Sebelumnya, Direktur Jenderal Pajak Kementerian Keuangan Sigit Priadi Pramudito mengatakan, pihaknya berani melakukan “gijzeling” (penyanderaan) penunggak pajak karena mendapatkan dukungan langsung dari Presiden Joko Widodo. Sigit mendapatkan dukungan dari Presiden karena itu berani melaksanakan semua prosedur penagihan sampai akhir, termasuk penyanderaan atau gijzeling.
Terkait penegakan hukum pajak tersebut, Hamdi mengharapkan adanya kerja sama dari media massa sebagai penyambung informasi baik untuk pemberitaan maupun sosialisasi atau pencitraan. “Posisi kantor pajak itu bagaimana agar penjualan pajak laris. Ada kecenderungan masyarakat suka berita bombastis. Yang menarik adalah berita suap, korupsi dan lainnya karena itu perlu kerja sama dengan media,” katanya.

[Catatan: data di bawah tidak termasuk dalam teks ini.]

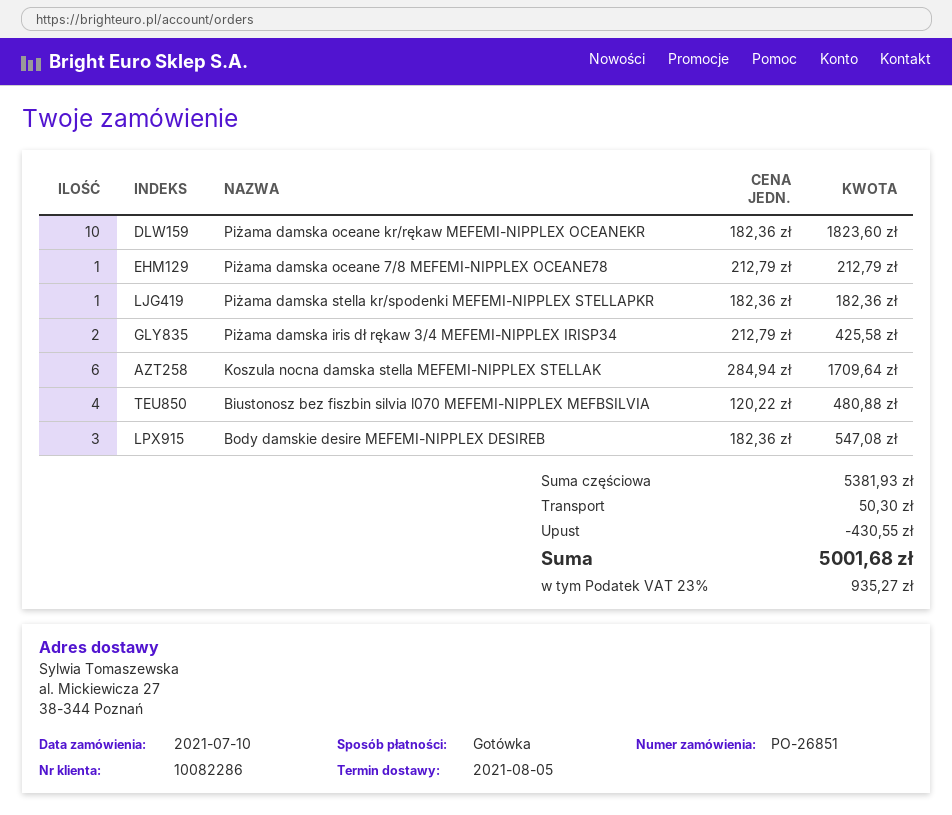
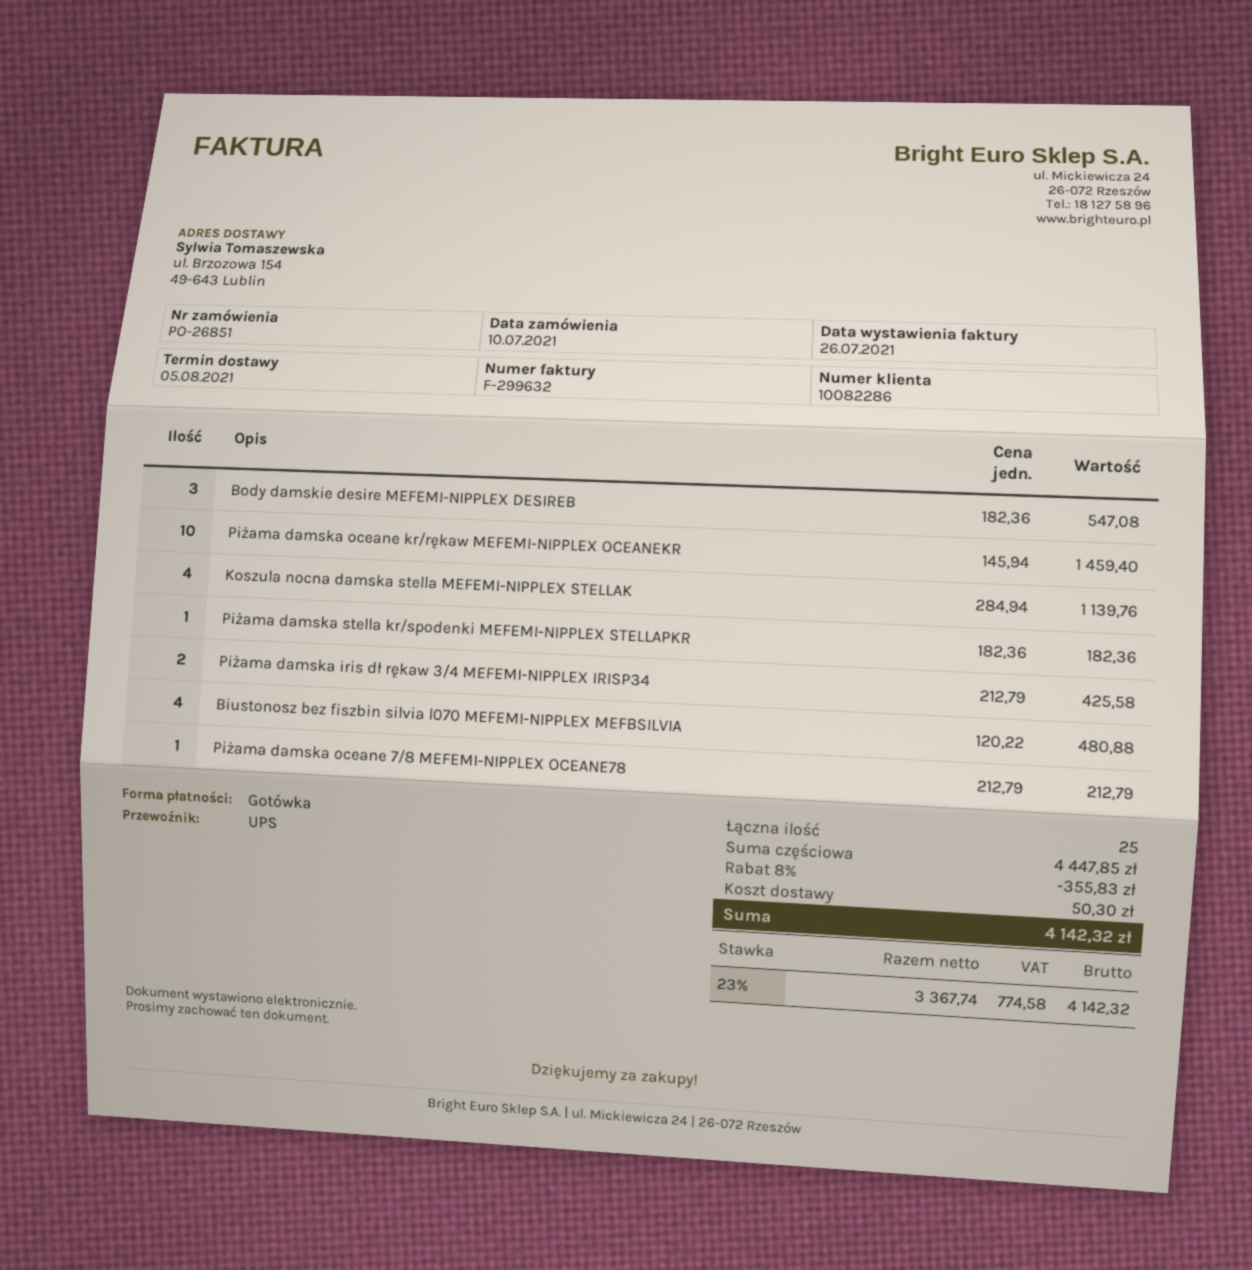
ship to: al. Mickiewicza 27, 38-344 Poznań -> ul. Brzozowa 154, 49-643 Lublin
Piżama damska oceane kr/rękaw MEFEMI-NIPPLEX OCEANEKR: 10 x 182.36 = 1823.60 -> 10 x 145.94 = 1459.40
Koszula nocna damska stella MEFEMI-NIPPLEX STELLAK: 6 x 284.94 = 1709.64 -> 4 x 284.94 = 1139.76
subtotal: 5381.93 -> 4447.85
discount: 430.55 -> 355.83
tax: 23% = 935.27 -> 23% = 774.58
total: 5001.68 -> 4142.32

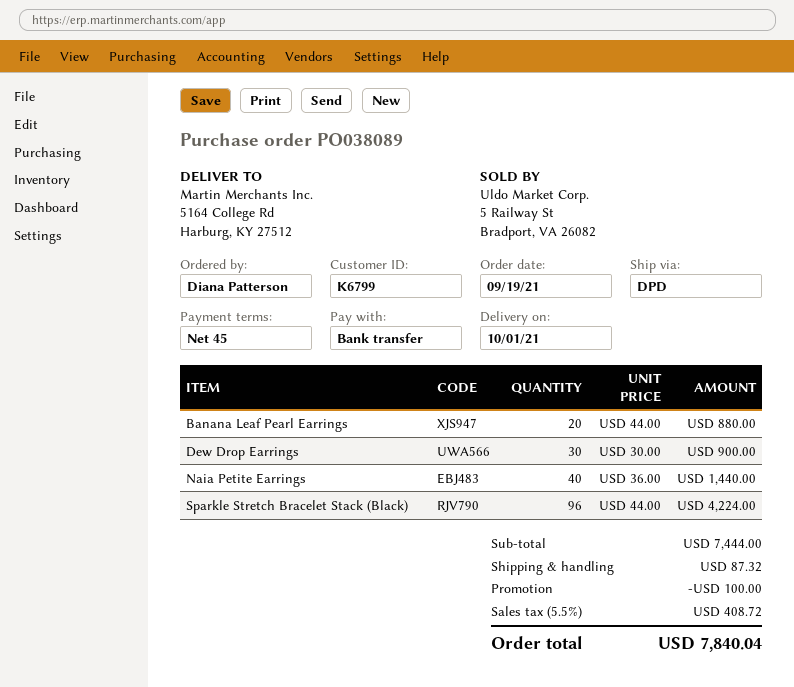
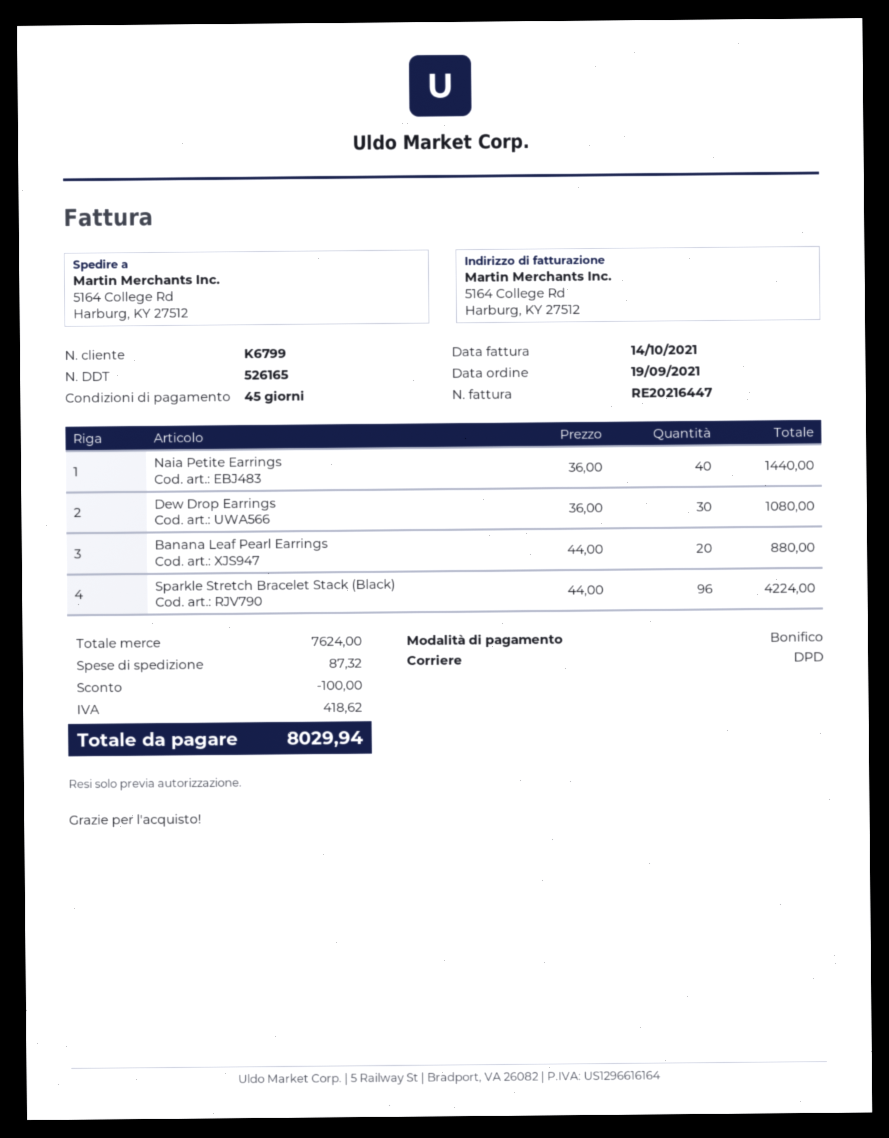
Dew Drop Earrings: 30 x 30.00 = 900.00 -> 30 x 36.00 = 1080.00
subtotal: 7444.00 -> 7624.00
tax: 408.72 -> 418.62
total: 7840.04 -> 8029.94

Hamdi mengatakan penegakan hukum pajak dilakukan terkait peningkatan target pajak di wilayahnya dari Rp8,9 triliun pada 2014, menjadi Rp13 triliun pada 2015.
Kanwil Direktorat Jenderal Pajak Sulawesi Selatan, Sulawesi Barat dan Sulawesi Tenggara saat ini juga tengah mencegah 19 wajib pajak ke luar negeri karena menunggak pajak diatas dua tahun dengan nilai Rp500 juta lebih.